Serial Position Effects of Large Language Models
Xiaobo Guo, Soroush Vosoughi
TL;DR
This work investigates serial position effects (SPE) in large language models across encoder–decoder and decoder-only architectures, spanning classification and summarization tasks. It employs label shuffling and input-reordering with metrics like Jensen–Shannon divergence on predicted distributions and $\text{BERTScore}$ differences to quantify SPE, and evaluates mitigation via prompting and Chain-of-Thought (CoT).
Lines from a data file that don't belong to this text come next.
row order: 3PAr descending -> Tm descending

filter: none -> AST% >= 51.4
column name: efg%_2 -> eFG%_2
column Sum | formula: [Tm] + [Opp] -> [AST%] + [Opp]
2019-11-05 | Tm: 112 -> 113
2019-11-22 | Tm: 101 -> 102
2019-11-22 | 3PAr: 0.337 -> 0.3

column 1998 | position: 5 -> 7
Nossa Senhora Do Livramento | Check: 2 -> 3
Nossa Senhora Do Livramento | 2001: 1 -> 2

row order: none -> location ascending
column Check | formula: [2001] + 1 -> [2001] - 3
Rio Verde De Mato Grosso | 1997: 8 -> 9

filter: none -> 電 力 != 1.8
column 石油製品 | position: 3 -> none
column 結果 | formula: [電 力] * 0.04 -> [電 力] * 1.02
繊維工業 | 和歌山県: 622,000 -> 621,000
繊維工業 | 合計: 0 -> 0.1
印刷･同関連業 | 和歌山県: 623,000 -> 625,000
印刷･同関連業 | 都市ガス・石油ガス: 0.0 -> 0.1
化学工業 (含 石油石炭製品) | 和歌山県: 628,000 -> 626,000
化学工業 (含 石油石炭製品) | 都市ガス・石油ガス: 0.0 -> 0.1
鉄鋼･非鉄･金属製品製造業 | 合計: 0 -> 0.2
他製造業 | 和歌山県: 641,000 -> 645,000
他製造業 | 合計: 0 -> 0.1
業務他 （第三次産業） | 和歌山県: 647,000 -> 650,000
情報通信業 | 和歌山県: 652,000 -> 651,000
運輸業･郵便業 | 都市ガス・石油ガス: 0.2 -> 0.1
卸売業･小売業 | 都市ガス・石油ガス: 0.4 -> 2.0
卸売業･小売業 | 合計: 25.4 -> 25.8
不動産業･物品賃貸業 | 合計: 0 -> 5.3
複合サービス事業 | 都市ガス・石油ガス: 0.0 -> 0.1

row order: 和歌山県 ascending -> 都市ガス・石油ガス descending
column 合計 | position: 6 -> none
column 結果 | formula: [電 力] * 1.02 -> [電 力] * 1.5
The results show SPE are widespread and task- and model-dependent, with primacy dominating in many cases, and mitigation through prompts or CoT being inconsistent across models and tasks. The findings highlight the practical importance of SPE in real-world, unlabeled inference and motivate further research into robust, architecture-aware mitigation strategies for safer LLM deployment.
Abstract
Large Language Models (LLMs) have shown remarkable capabilities in zero-shot learning applications, generating responses to queries using only pre-training information without the need for additional fine-tuning. This represents a significant departure from traditional machine learning approaches. Previous research has indicated that LLMs may exhibit serial position effects, such as primacy and recency biases, which are well-documented cognitive biases in human psychology. Our extensive testing across various tasks and models confirms the widespread occurrence of these effects, although their intensity varies. We also discovered that while carefully designed prompts can somewhat mitigate these biases, their effectiveness is inconsistent. These findings underscore the significance of serial position effects during the inference process, particularly in scenarios where there are no ground truth labels, highlighting the need for greater focus on addressing these effects in LLM applications.